Madugalle set the record for becoming the most experienced match referee in ODIs, refereeing the 2019 World Cup Final, and in 2024 will referee his 400th, holding the record of 397 in January 2024. He holds the record for being a match referee in most ODIs.(304)

He also has the record for becoming the first match referee to officially take part in 100+ Tests. In fact, he's the only match referee in test history to take part in 100 as well as 150 and 200 test matches. He still holds the record for being a match referee in most Test matches (214).

He also holds the record for being a match referee in most T20I matches at 142.

Madugalle has officially been a match referee in the most international cricket matches, with over 750 international matches.

In 2019, Ranjan Madugalle officiated as the match referee of the 2019 Cricket World Cup final.

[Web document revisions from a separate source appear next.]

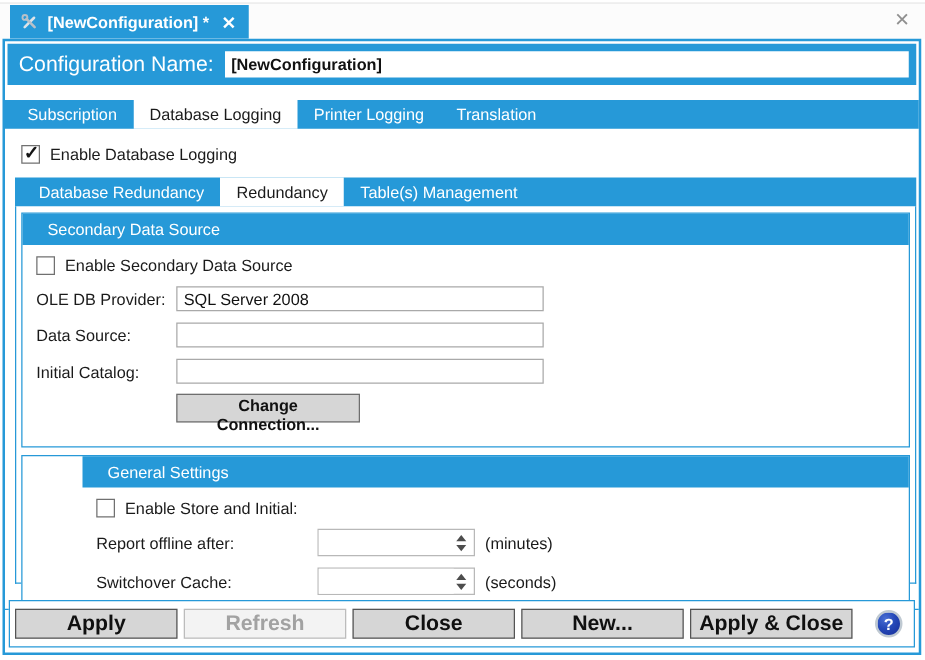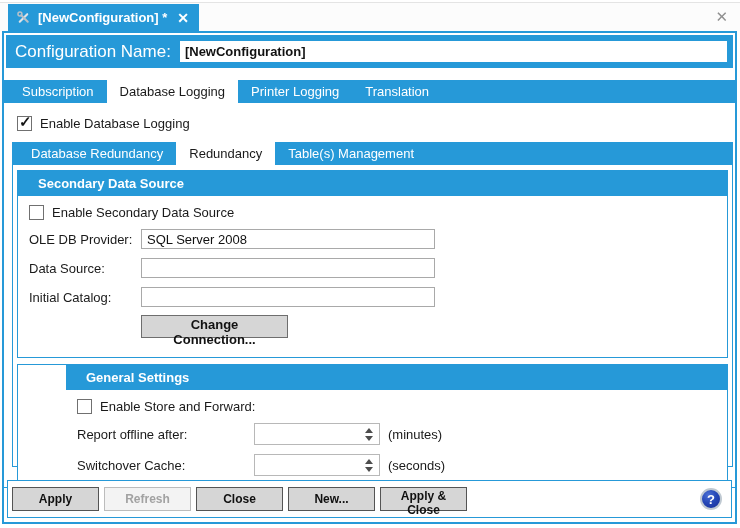--- a/index.html
+++ b/index.html
@@ -57,21 +57,21 @@
 
   .sub-tabs { margin:10px 0 0 8px; width:721px; height:23px; background:var(--accent); display:flex; padding-left:6px; }
 
   .panel {
     margin-left:8px; width:721px; height:302px;
     border:1px solid var(--accent); border-top:none; padding:5px 4px 4px 4px;
   }
   .group { border:1px solid var(--accent); background:#fff; }
   .group + .group { margin-top:6px;padding-left:48px; }
   .group-header {
-    height:25px; background:var(--accent); color:#fff; font-weight:bold;
+    height:25px; background:var(--accent); color:#fff; font-weight:normal;
     display:flex; align-items:center; padding-left:20px;
   }
   .group-body { padding:9px 10px 9px 11px; }
 
   .field-row { display:flex; align-items:center; margin-top:9px; }
   .field-label { width:112px; flex:0 0 auto; }
   .text-input {
     width:294px; height:20px; border:1px solid #a9a9a9; background:#fff;
     font-family:inherit; font-size:13px; padding:0 5px; color:#111; outline:none;
   }
@@ -94,22 +94,22 @@
   .tri-up { width:0; height:0; border-left:4px solid transparent; border-right:4px solid transparent; border-bottom:5px solid #4d4d4d; cursor:pointer; }
   .tri-down { width:0; height:0; border-left:4px solid transparent; border-right:4px solid transparent; border-top:5px solid #4d4d4d; cursor:pointer; }
   .unit { margin-left:8px; }
 
   .footer {
     position:absolute; left:3px; right:3px; bottom:4px; height:38px;
     border:1px solid var(--accent); background:#fff;
     display:flex; align-items:center; padding:0 9px 0 4px; gap:5px;
   }
   .footer-btn {
-    width:87px; height:24px; background:#d6d6d6; border:1px solid #545454;
-    font-family:inherit; font-size:12px; font-weight:600; color:#101010; cursor:pointer;
+    width:130px; height:24px; background:#d6d6d6; border:1px solid #545454;
+    font-family:inherit; font-size:17px; font-weight:600; color:#101010; cursor:pointer;
   }
   .footer-btn.disabled {
     background:#f3f3f3; border-color:#bcbcbc; color:#a2a2a2; cursor:default;
   }
   .help-btn {
     margin-left:auto; width:22px; height:22px; border-radius:50%;
     background:radial-gradient(circle at 35% 28%, #4a6fd4 0%, #2548b8 45%, #162c96 100%);
     border:2px solid #bfc9d2; color:#fff; font-weight:bold; font-size:13px;
     display:flex; align-items:center; justify-content:center; cursor:pointer;
   }
@@ -186,21 +186,21 @@
             <button class="gray-btn">Change Connection...</button>
           </div>
         </div>
       </div>
 
       <div class="group">
         <div class="group-header">General Settings</div>
         <div class="group-body">
           <div class="check-row">
             <span class="checkbox"></span>
-            <span>Enable Store and Forward:</span>
+            <span>Enable Store and Initial:</span>
           </div>
           <div class="spin-row">
             <span class="spin-label">Report offline after:</span>
             <div class="spin">
               <input type="text" value="" style="">
               <span class="spin-btns">
                 <span class="tri-up"></span>
                 <span class="tri-down"></span>
               </span>
             </div>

Ranjan Madugalle, on 7 August 2024, became the first match referee to officiate in 400 men's ODIs, reaching this landmark in the third and final ODI between Sri Lanka and India of the Indian cricket team in Sri Lanka in 2024 series.

==Controversies==
During his early tenure as a referee, Ranjan Madugalle courted controversy at times by exhibiting bias against Asian teams, the most notable incidents of which occurred during the Indian tour of Australia in 1999–2000.